A family moment for Cachavaca
Diego Forlan completed a remarkable achievement for his family with Uruguay's record 15th Copa America title on Sunday. "My generation, my grandfather, my father and I have gone down in football history," said Forlan, whose nickname is Cachavaca, a popular fictional witch.
Diego Forlan completed a remarkable achievement for his family with Uruguay's record 15th Copa America title on Sunday.

Forlan's father and grandfather were also South American champions with Uruguay over a period spanning the 95 years of the world's oldest active tournament.

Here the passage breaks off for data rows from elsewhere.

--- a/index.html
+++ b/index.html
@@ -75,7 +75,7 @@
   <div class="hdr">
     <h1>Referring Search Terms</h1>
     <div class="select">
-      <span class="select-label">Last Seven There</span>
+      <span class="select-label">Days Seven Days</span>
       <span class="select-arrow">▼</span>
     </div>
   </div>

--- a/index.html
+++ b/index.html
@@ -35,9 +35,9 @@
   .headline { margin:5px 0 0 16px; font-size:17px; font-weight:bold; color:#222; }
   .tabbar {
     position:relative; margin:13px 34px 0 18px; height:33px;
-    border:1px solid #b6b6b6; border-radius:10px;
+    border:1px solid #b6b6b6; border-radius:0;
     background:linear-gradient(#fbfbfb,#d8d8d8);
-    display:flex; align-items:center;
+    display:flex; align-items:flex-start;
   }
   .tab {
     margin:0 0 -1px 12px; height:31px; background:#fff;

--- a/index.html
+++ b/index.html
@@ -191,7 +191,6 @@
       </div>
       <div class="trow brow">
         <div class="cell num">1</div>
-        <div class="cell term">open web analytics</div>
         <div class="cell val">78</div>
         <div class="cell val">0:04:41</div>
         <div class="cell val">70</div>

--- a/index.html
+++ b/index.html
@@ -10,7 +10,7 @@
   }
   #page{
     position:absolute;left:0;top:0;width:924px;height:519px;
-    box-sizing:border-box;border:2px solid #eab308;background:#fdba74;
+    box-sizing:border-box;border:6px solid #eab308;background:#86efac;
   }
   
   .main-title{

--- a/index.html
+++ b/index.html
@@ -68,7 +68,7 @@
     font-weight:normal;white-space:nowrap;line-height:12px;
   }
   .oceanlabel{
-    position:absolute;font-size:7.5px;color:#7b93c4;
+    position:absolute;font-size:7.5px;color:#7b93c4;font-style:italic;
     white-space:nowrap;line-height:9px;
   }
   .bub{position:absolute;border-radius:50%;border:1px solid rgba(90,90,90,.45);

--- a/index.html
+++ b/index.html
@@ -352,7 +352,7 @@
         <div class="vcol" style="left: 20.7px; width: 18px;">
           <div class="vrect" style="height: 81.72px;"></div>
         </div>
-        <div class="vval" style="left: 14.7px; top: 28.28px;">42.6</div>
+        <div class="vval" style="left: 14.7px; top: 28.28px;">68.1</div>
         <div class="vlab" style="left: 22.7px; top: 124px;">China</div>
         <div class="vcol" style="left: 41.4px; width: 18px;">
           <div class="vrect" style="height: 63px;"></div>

"My generation, my grandfather, my father and I have gone down in football history," Forlan, whose nickname is Cachavaca, a popular fictional witch, told reporters after Uruguay's victory at River Plate's Monumental packed with 55,000 fans.
"It makes me very proud that my grandfather was a champion, my father too, it doesn't happen every day," he said after contributing two goals to Uruguay's 3-0 win over Paraguay in the final.
Forlan ended a year without scoring for his country and his two goals put him equal as Uruguay's top international marksman with the late Hector Scarone, a World Cup and double Olympic soccer title winner between 1924 and 1930.
His maternal grandfather Juan Carlos Corazo and 66-year-old father Pablo, a defender at the 1966 and 1974 World Cups, played in Uruguayan sides that won the South American crown.
The 32-year-old Forlan, capped a record 82 times, also followed his grandfather's footsteps at club level by starting his career at Argentina side Independiente before embarking on a European career that has taken him via Manchester United and Villarreal to Atletico Madrid.
Uruguay's 15 titles, one more than hosts Argentina whom their upset on penalties in the quarter-finals, include winning in 1987 beating Chile at the Monumental in Buenos Aires and their last at home in 1995 when they beat Brazil at the Centenario in Montevideo.